On the whole, film editing can hide mistakes, enhance relatively poor acting via cutaways and alter our perception of time. By contrast, the long take removes the editor except for the start and closing of a shot. Thus, a tremendous responsibility falls upon the cameraman.
From Orson Welles to Alfred Hitchcock, the greatest filmmakers have adopted the one-take method. Yet few have achieved the maximum result i.e. making an entire picture in a single breath. When critics talk about a significant moment in the artform, the effect can be short-lived. Those initial reactions might not grasp the larger picture. However, if durability ever gets called into question regarding Victoria, I will be surprised.
The achievement wrought by director Sebastian Schipper makes the most out of economy. As such, he has put forth the most dynamic, first person narrative of the modern age. Talk about elaborate, the pre-lighting on this must have been a headache. Therefore, I applaud cinematographer Sturla Brandth Grøvlen. He has practiced his art and mastered his craft.
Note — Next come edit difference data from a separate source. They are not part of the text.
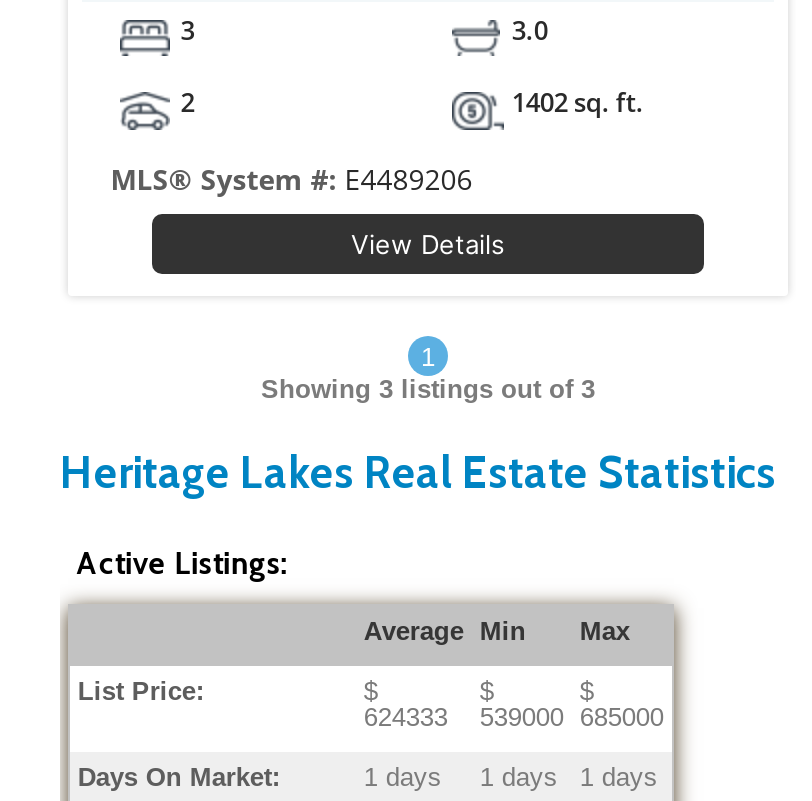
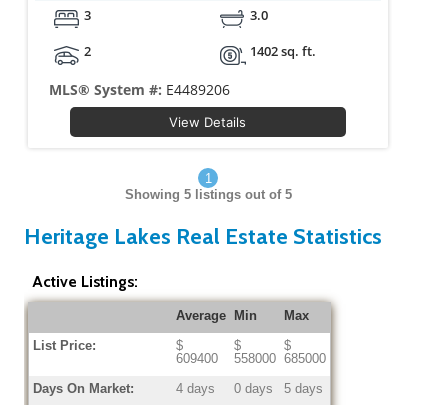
- Showing 3 listings out of 3
+ Showing 5 listings out of 5

- 624333
+ 609400

- 539000
+ 558000

- 1 days
+ 4 days

- 1 days
+ 0 days

- 1 days
+ 5 days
Above all, I felt connected to the characters in Victoria because they felt like people from the street. Also, Schipper’s experimental approach validates the first person narrative. To describe the plot might incur a spoiler minefield. Crucially, actors Laia Costa, Frederick Lau and Franz Rogowski deliver top of the line performances.
Those averse to shaky, handheld camerawork and strobe lighting effects (only once!) might complain. However, the director has taken the plunge, paying off on situations which enhance the drama. Elsewhere, reactions create maximum play for cause and effect. Imagine a conversation where you observe two people talking. Your eye darts back and forth between the speakers. By allowing this to happen, Schipper reinforces the storytelling perspective, while making the progression feel seamless.
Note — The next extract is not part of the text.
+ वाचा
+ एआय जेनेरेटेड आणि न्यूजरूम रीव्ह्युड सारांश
Why does Victoria triumph where Rope, Russian Ark and Birdman failed to disguise such pretensions? It’s all about the lens which Grøvlen wields smartly and precisely.
In summary, Victoria forms a time capsule which every producer should pin to their wall for reference. By reminding artists to think outside the box and not fall back on editing maxims such as “fix it in post,” a wonderful event has occurred. Now the morality tale can be viewed in a fresh mode.
Overall, I eagerly await what the future holds for Victoria as more people familiarize themselves with this landmark production.